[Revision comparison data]
▬▬▬▬▬▬

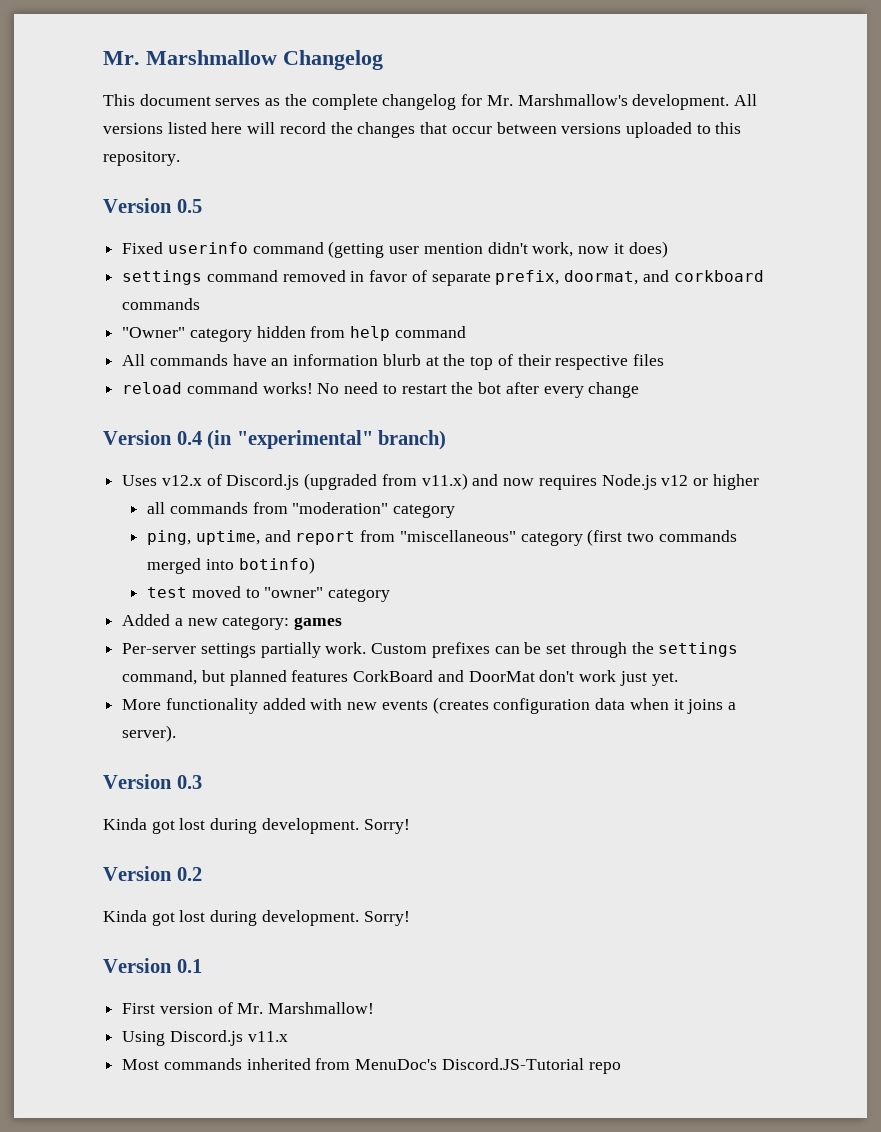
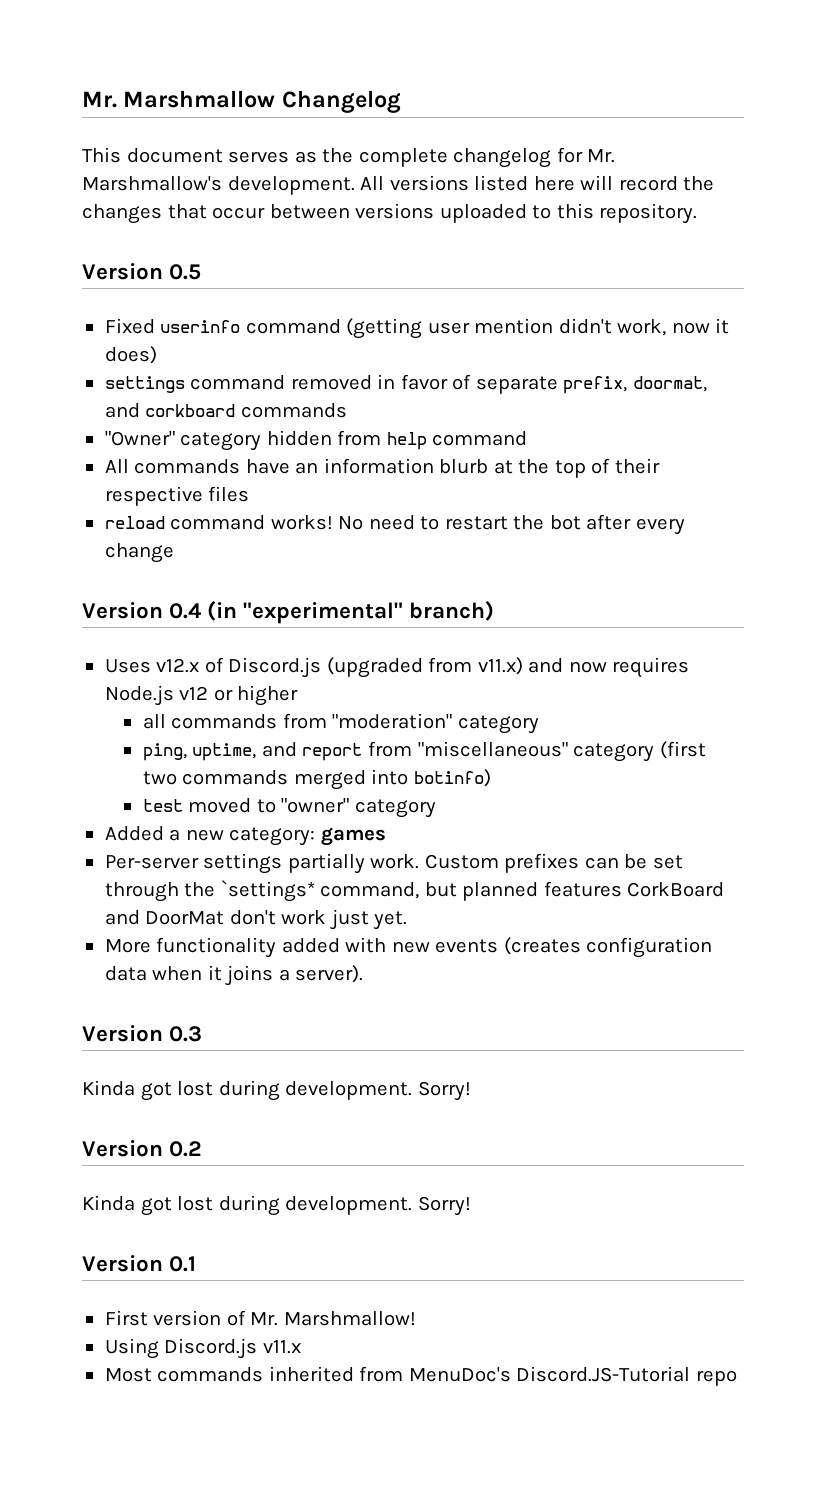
[658,642,739,657] settings -> [220,880,315,902] `settings*

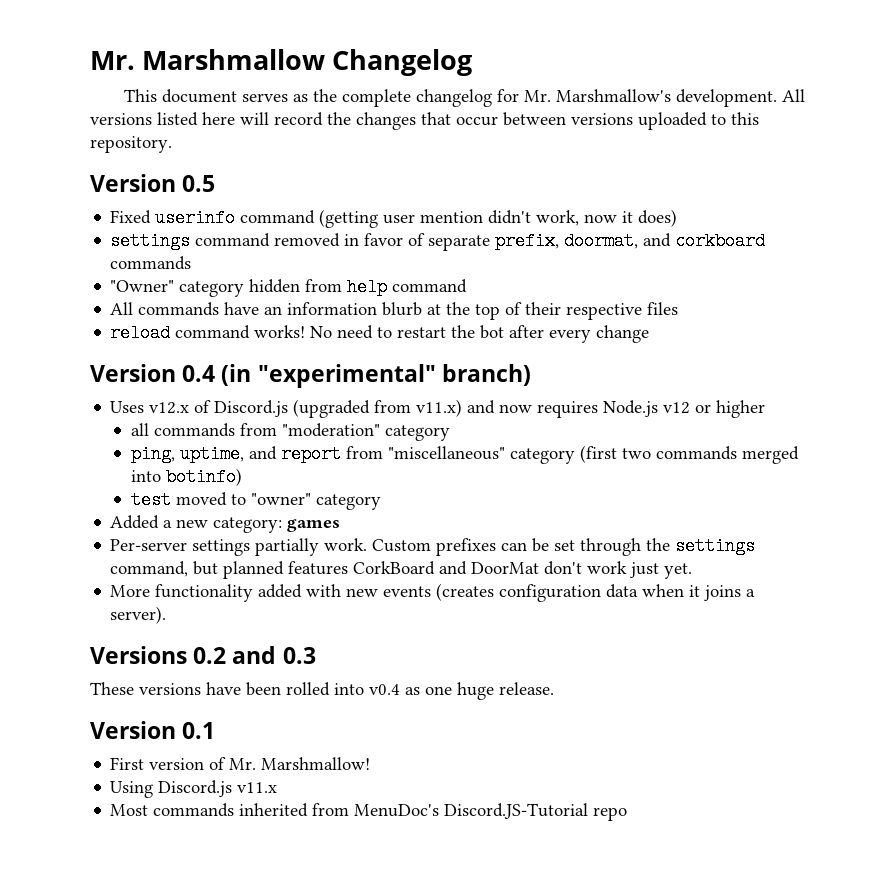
[220,880,315,902] `settings* -> [675,537,756,555] settings
[82,1025,203,1042] [82,1080,471,1101] [82,1140,203,1157] [82,1195,471,1216] Version 0.3 // Kinda got lost during development. Sorry! // Version 0.2 // Kinda got lost during development. Sorry! -> [90,646,316,664] [90,682,554,700] Versions 0.2 and 0.3 // These versions have been rolled into v0.4 as one huge release.

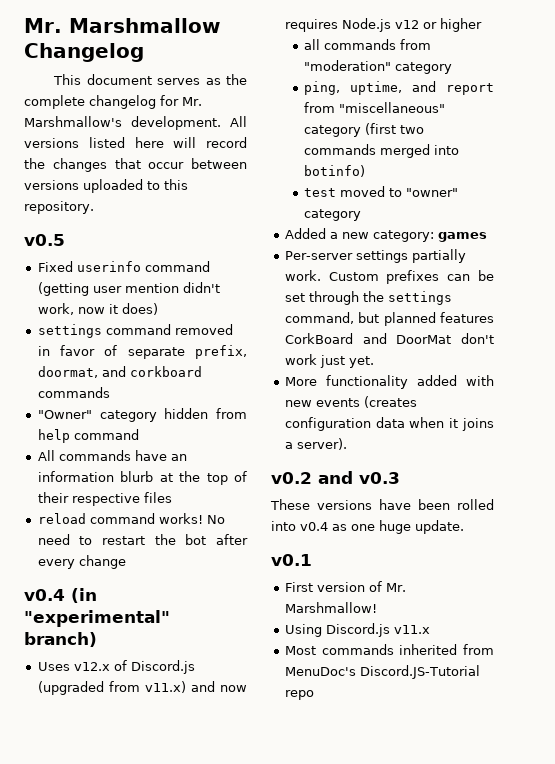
[90,174,216,192] Version 0.5 -> [24,234,65,246] v0.5
[90,364,216,382] Version 0.4 -> [24,589,65,601] v0.4
[90,646,316,664] Versions 0.2 and 0.3 -> [271,471,400,484] v0.2 and v0.3
[499,682,554,695] [90,721,216,739] release. // Version 0.1 -> [415,520,464,534] [271,554,312,566] update. // v0.1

▬▬▬▬▬▬

_TASK INSTRUCTIONS_
From the line with "[90,646,316,664] Versions 0.2" through the last line of the records, set down every line exactly as written and leave out all others.

_RESPONSE_
[90,646,316,664] Versions 0.2 and 0.3 -> [271,471,400,484] v0.2 and v0.3
[499,682,554,695] [90,721,216,739] release. // Version 0.1 -> [415,520,464,534] [271,554,312,566] update. // v0.1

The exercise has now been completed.